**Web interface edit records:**

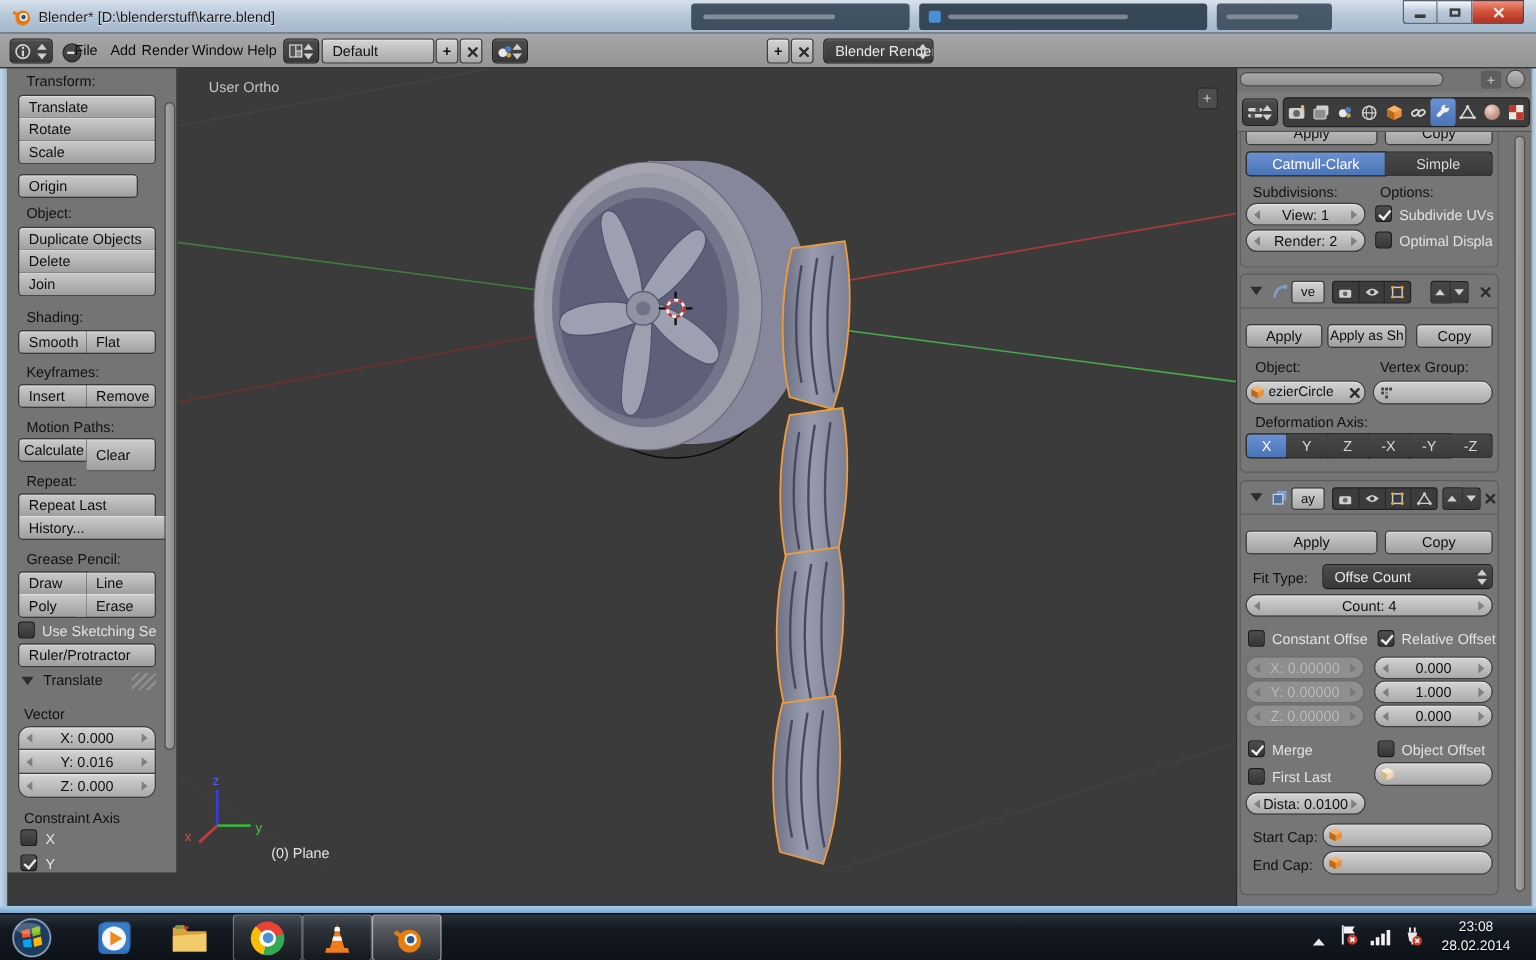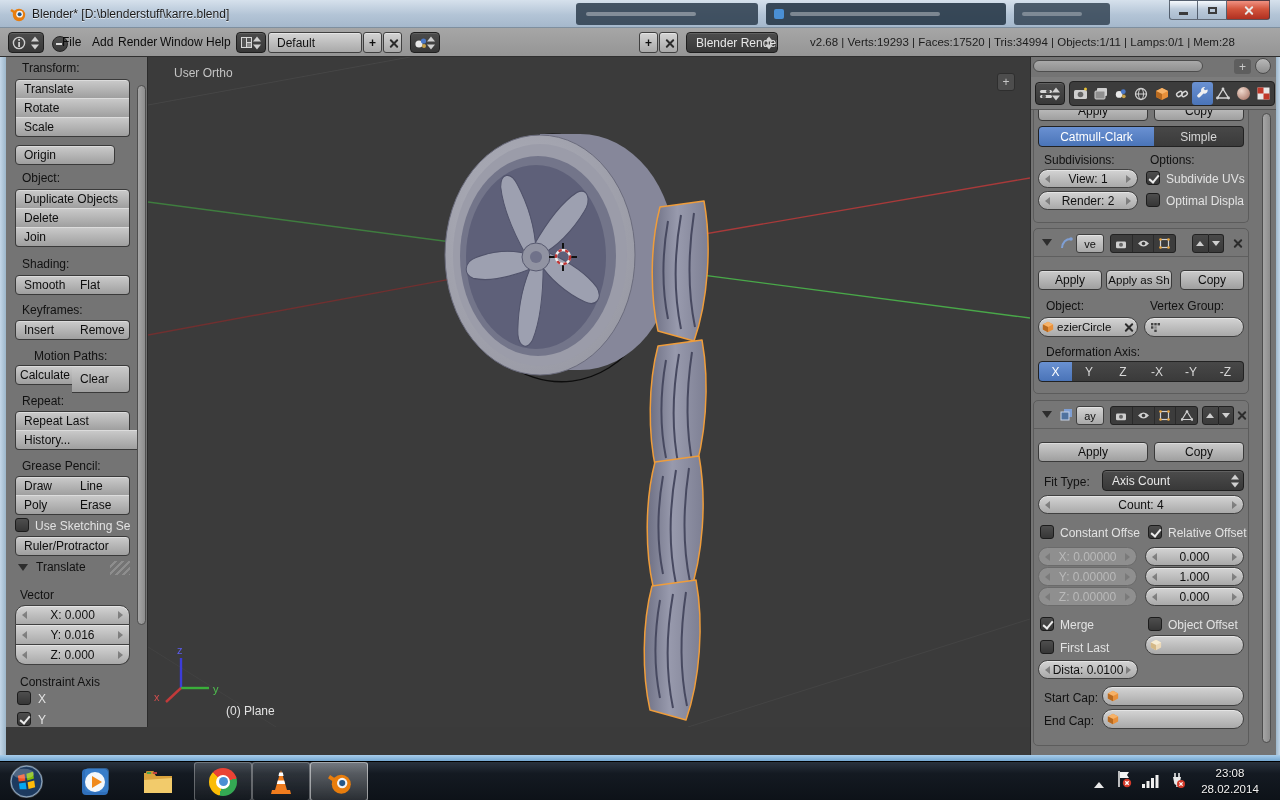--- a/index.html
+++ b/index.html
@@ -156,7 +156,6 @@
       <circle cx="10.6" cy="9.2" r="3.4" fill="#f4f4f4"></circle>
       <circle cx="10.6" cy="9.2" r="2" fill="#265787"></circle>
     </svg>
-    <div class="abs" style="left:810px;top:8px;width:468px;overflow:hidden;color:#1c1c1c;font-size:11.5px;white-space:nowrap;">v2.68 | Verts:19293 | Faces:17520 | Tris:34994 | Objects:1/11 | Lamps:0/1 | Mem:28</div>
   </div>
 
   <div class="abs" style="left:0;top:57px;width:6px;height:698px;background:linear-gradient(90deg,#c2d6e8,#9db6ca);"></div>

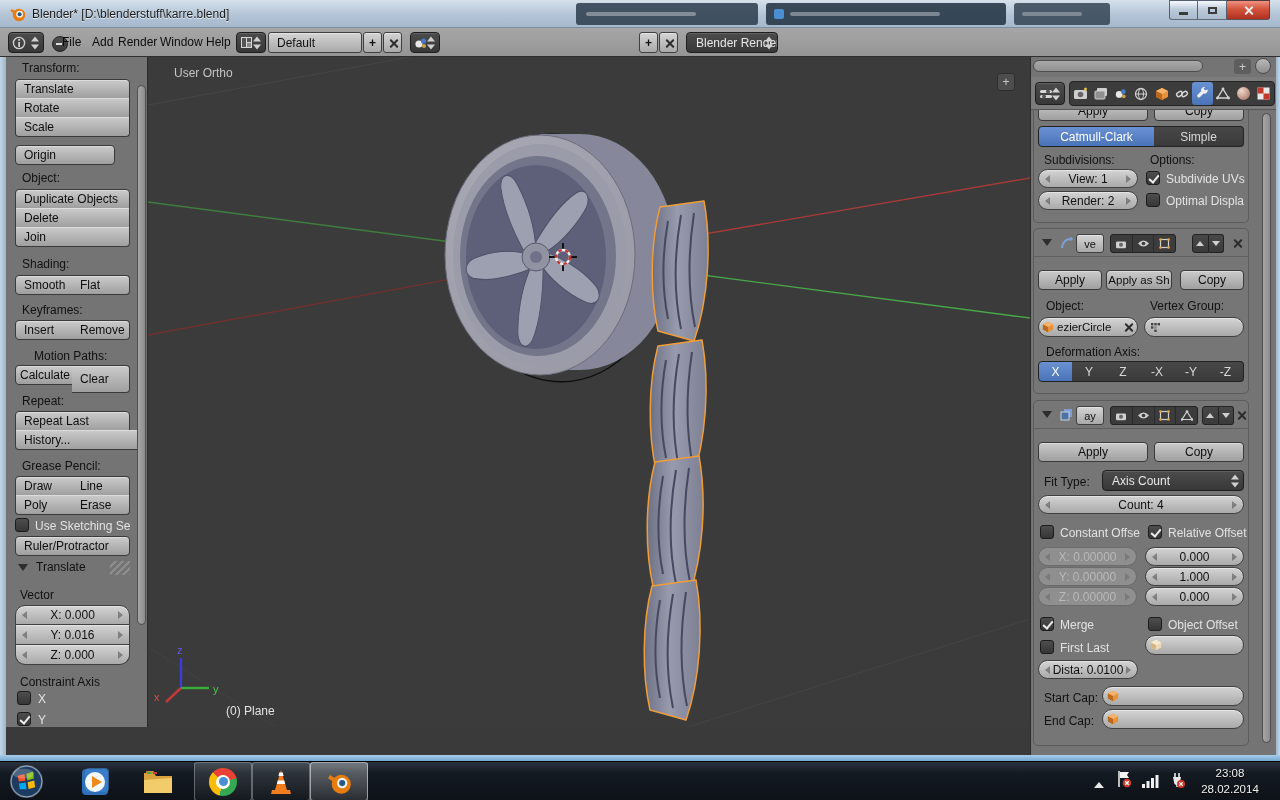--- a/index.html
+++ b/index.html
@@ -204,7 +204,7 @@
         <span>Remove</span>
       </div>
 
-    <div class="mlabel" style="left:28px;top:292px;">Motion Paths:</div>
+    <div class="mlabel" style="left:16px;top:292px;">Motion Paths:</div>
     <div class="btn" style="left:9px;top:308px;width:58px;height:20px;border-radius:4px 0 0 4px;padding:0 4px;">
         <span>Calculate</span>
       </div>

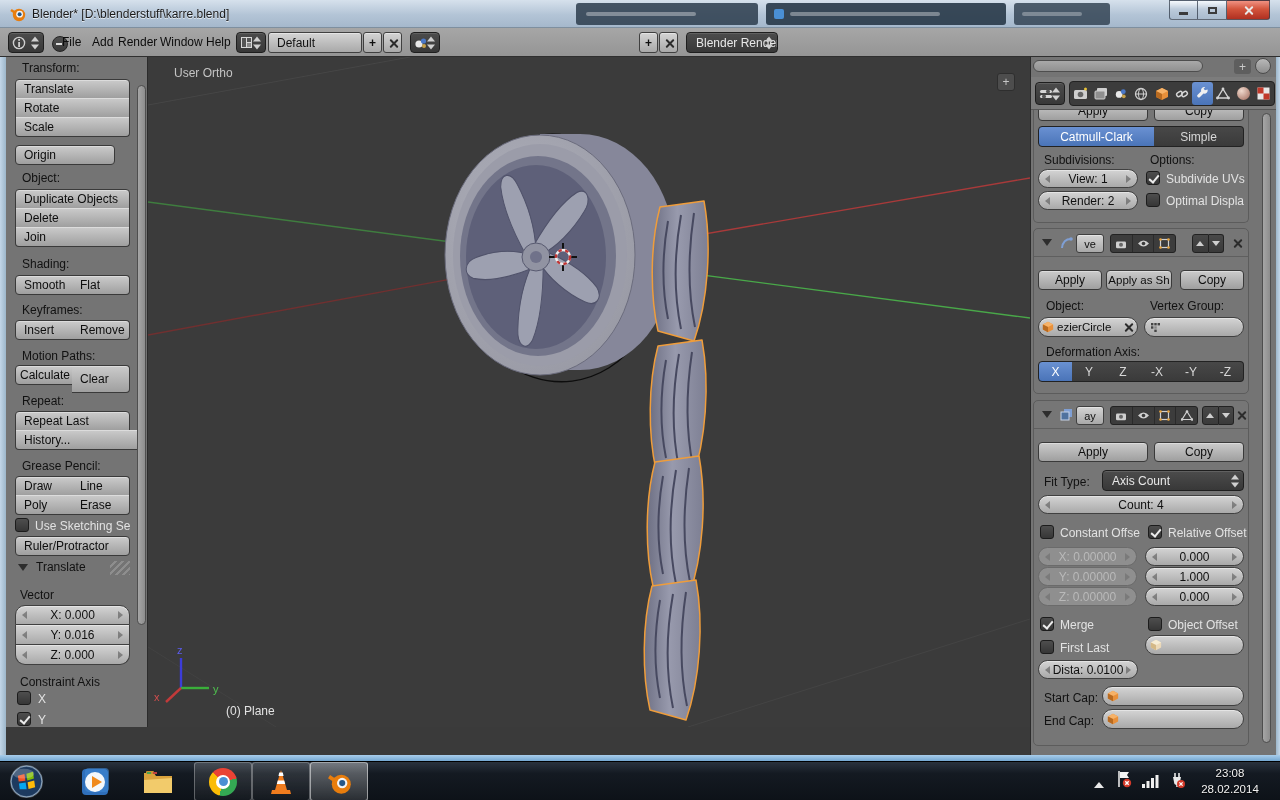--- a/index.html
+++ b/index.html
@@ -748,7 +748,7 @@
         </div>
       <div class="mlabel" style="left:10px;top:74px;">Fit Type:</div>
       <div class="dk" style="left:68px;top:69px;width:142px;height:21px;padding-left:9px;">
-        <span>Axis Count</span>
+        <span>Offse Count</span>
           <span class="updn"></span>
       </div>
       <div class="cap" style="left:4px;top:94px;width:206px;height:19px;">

**Problem statement:** Each line above should be returned exactly as written, apart from any pictures.

**Your solution:**
--- a/index.html
+++ b/index.html
@@ -156,7 +156,6 @@
       <circle cx="10.6" cy="9.2" r="3.4" fill="#f4f4f4"></circle>
       <circle cx="10.6" cy="9.2" r="2" fill="#265787"></circle>
     </svg>
-    <div class="abs" style="left:810px;top:8px;width:468px;overflow:hidden;color:#1c1c1c;font-size:11.5px;white-space:nowrap;">v2.68 | Verts:19293 | Faces:17520 | Tris:34994 | Objects:1/11 | Lamps:0/1 | Mem:28</div>
   </div>
 
   <div class="abs" style="left:0;top:57px;width:6px;height:698px;background:linear-gradient(90deg,#c2d6e8,#9db6ca);"></div>

--- a/index.html
+++ b/index.html
@@ -204,7 +204,7 @@
         <span>Remove</span>
       </div>
 
-    <div class="mlabel" style="left:28px;top:292px;">Motion Paths:</div>
+    <div class="mlabel" style="left:16px;top:292px;">Motion Paths:</div>
     <div class="btn" style="left:9px;top:308px;width:58px;height:20px;border-radius:4px 0 0 4px;padding:0 4px;">
         <span>Calculate</span>
       </div>

--- a/index.html
+++ b/index.html
@@ -748,7 +748,7 @@
         </div>
       <div class="mlabel" style="left:10px;top:74px;">Fit Type:</div>
       <div class="dk" style="left:68px;top:69px;width:142px;height:21px;padding-left:9px;">
-        <span>Axis Count</span>
+        <span>Offse Count</span>
           <span class="updn"></span>
       </div>
       <div class="cap" style="left:4px;top:94px;width:206px;height:19px;">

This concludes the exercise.